Could you reproduce the lines below from the one with "ROE(%), '14: 35 -> none" through the one with "ROE(%), 2022: none -> 8"? Keep both ends and add nothing.

(Input records)

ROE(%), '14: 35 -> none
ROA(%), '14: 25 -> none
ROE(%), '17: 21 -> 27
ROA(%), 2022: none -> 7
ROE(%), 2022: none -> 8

(End Input records)
(Input records)

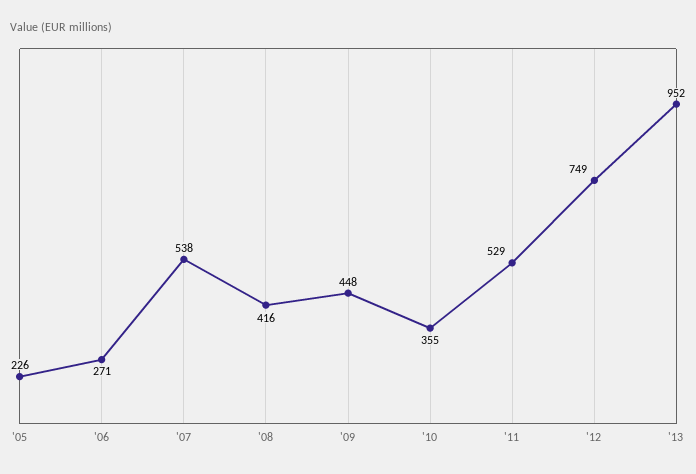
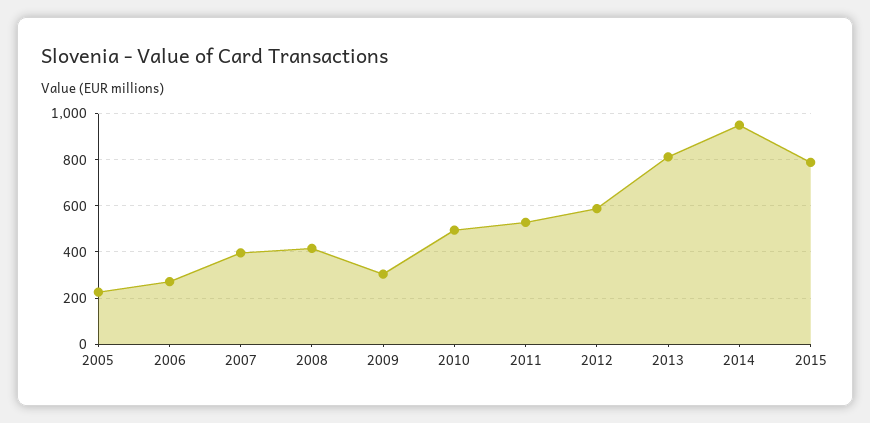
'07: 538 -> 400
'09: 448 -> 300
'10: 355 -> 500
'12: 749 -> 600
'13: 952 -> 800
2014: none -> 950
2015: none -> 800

(End Input records)

• _Reply_:
ROE(%), '14: 35 -> none
ROA(%), '14: 25 -> none
ROE(%), '17: 21 -> 27
ROA(%), 2022: none -> 7
ROE(%), 2022: none -> 8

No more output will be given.